• **Work to complete**: Below are the records; copy each line in which "stroke" occurs.

(Code change snippets)
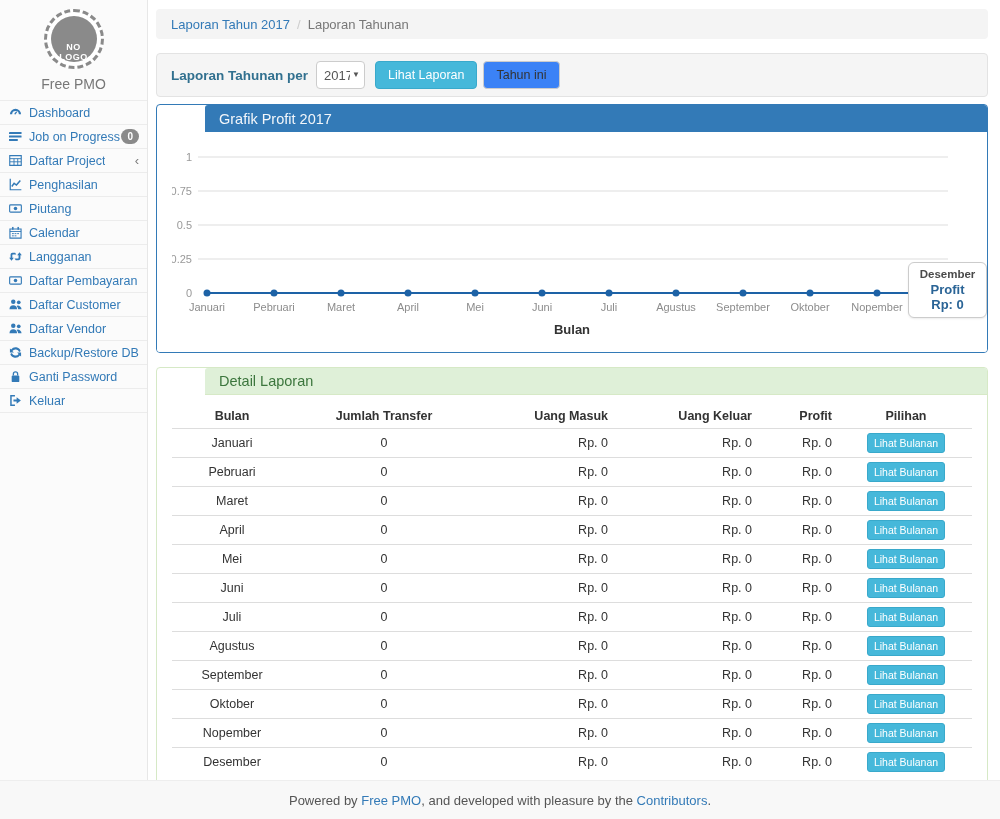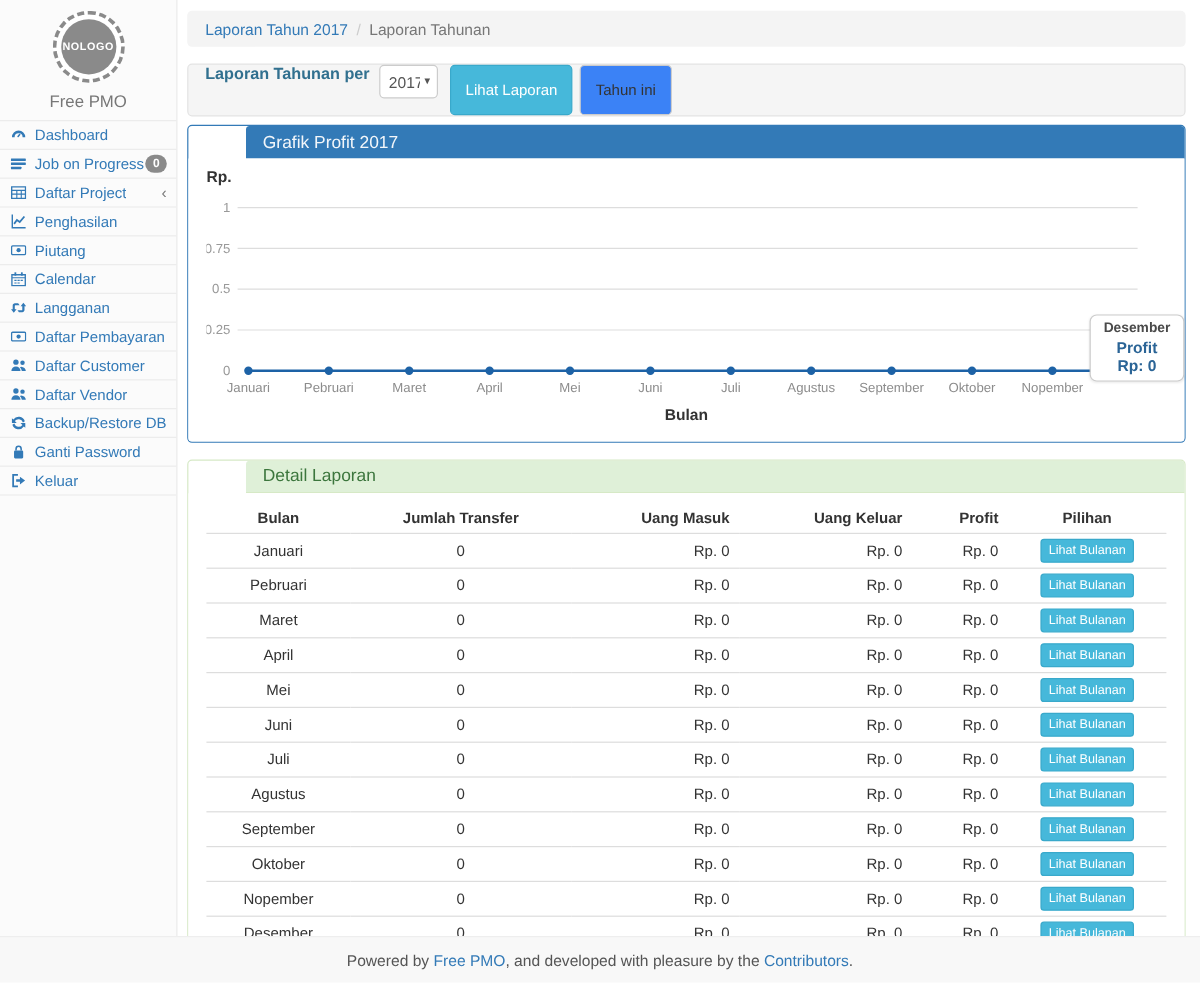--- a/index.html
+++ b/index.html
@@ -10,21 +10,21 @@
   }
   .page { display:flex; flex-direction:column; width:1000px; height:819px; }
   .main-row { display:flex; flex:1; overflow:hidden; }
 
   
   .sidebar { width:148px; background:#fbfbfb; border-right:1px solid #e7e7e7; flex-shrink:0; }
   .logo-block { padding:9px 0 8px; text-align:center; }
   .logo-ring { width:60px; height:60px; margin:0 auto; border-radius:50%;
     border:3px dashed #8a8a8a; display:flex; align-items:center; justify-content:center; background:#fff; }
   .logo-inner { width:46px; height:46px; border-radius:50%; background:#8a8a8a; color:#fff;
-    display:flex; align-items:center; justify-content:center;
+    display:flex; flex-direction:column; align-items:center; justify-content:flex-end;
     font-size:9px; font-weight:bold; line-height:10px; letter-spacing:.5px; }
   .brand { margin-top:7px; color:#777; font-size:14px; }
   .side-menu { list-style:none; border-top:1px solid #ececec; }
   .side-menu li { height:24px; display:flex; align-items:center; padding:0 8px 0 9px;
     border-bottom:1px solid #ececec; color:#337ab7; cursor:pointer; }
   .side-menu .mi-icon { width:15px; height:13px; margin-right:5px; color:#337ab7; flex-shrink:0; }
   .side-menu .mi-icon svg { width:13px; height:13px; display:block; }
   .mi-label { white-space:nowrap; overflow:hidden; font-size:12.5px; }
   .mi-right { margin-left:auto; }
   .badge { background:#8a8a8a; color:#fff; font-size:10px; font-weight:bold;
@@ -33,21 +33,21 @@
 
   
   .content { flex:1; background:#fff; padding:9px 12px 0 8px; overflow:hidden; }
 
   .breadcrumb { background:#f4f4f4; border-radius:4px; height:30px; display:flex;
     align-items:center; padding:0 15px; color:#777; }
   .breadcrumb a { color:#337ab7; text-decoration:none; }
   .bc-sep { margin:0 7px; color:#ccc; }
 
   .well { margin-top:14px; background:#f5f5f5; border:1px solid #e3e3e3; border-radius:4px;
-    height:44px; display:flex; padding:0 14px; }
+    height:44px; display:flex; align-items:center; padding:0 14px; }
   .well-label { color:#31708f; font-weight:bold; font-size:13.5px; margin-right:8px; }
   .select-box { position:relative; display:inline-block; margin-right:10px; }
   .select-box select { appearance:none; -webkit-appearance:none; width:49px; height:28px;
     border:1px solid #ccc; border-radius:4px; background:#fff; font-size:13px;
     padding:0 14px 0 7px; color:#555; font-family:inherit; }
   .select-caret { position:absolute; right:5px; top:9px; font-size:8px; color:#555; pointer-events:none; }
   .btn { display:inline-block; border-radius:4px; font-size:12.5px; padding:6px 12px;
     cursor:pointer; line-height:14px; border:1px solid transparent; font-family:inherit; }
   .btn-info { background:#46b8da; border-color:#39a9cb; color:#fff; margin-right:6px; }
   .btn-default { background:#3b82f6; border-color:#ccc; color:#333; }
@@ -245,21 +245,20 @@
           <select id="year-select"><option>2017</option></select>
           <span class="select-caret">▼</span>
         </span>
         <button class="btn btn-info">Lihat Laporan</button>
         <button class="btn btn-default">Tahun ini</button>
       </div>
 
       <div class="panel panel-primary">
         <div class="panel-heading">Grafik Profit 2017</div>
         <div class="panel-body chart-body">
-          <div class="rp-label">Rp.</div>
           <svg id="chart-svg" xmlns="http://www.w3.org/2000/svg" viewBox="0 0 800 182">
               <text x="20" y="156.5" text-anchor="end" fill="#999999" font-size="11">0</text>
               <line x1="26" y1="119" x2="776" y2="119" stroke="#dddddd" stroke-width="1"></line>
               <text x="20" y="122.5" text-anchor="end" fill="#999999" font-size="11">0.25</text>
               <line x1="26" y1="85" x2="776" y2="85" stroke="#dddddd" stroke-width="1"></line>
               <text x="20" y="88.5" text-anchor="end" fill="#999999" font-size="11">0.5</text>
               <line x1="26" y1="51" x2="776" y2="51" stroke="#dddddd" stroke-width="1"></line>
               <text x="20" y="54.5" text-anchor="end" fill="#999999" font-size="11">0.75</text>
               <line x1="26" y1="17" x2="776" y2="17" stroke="#dddddd" stroke-width="1"></line>
               <text x="20" y="20.5" text-anchor="end" fill="#999999" font-size="11">1</text>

• **Response to this exercise**:
               <line x1="26" y1="119" x2="776" y2="119" stroke="#dddddd" stroke-width="1"></line>
               <line x1="26" y1="85" x2="776" y2="85" stroke="#dddddd" stroke-width="1"></line>
               <line x1="26" y1="51" x2="776" y2="51" stroke="#dddddd" stroke-width="1"></line>
               <line x1="26" y1="17" x2="776" y2="17" stroke="#dddddd" stroke-width="1"></line>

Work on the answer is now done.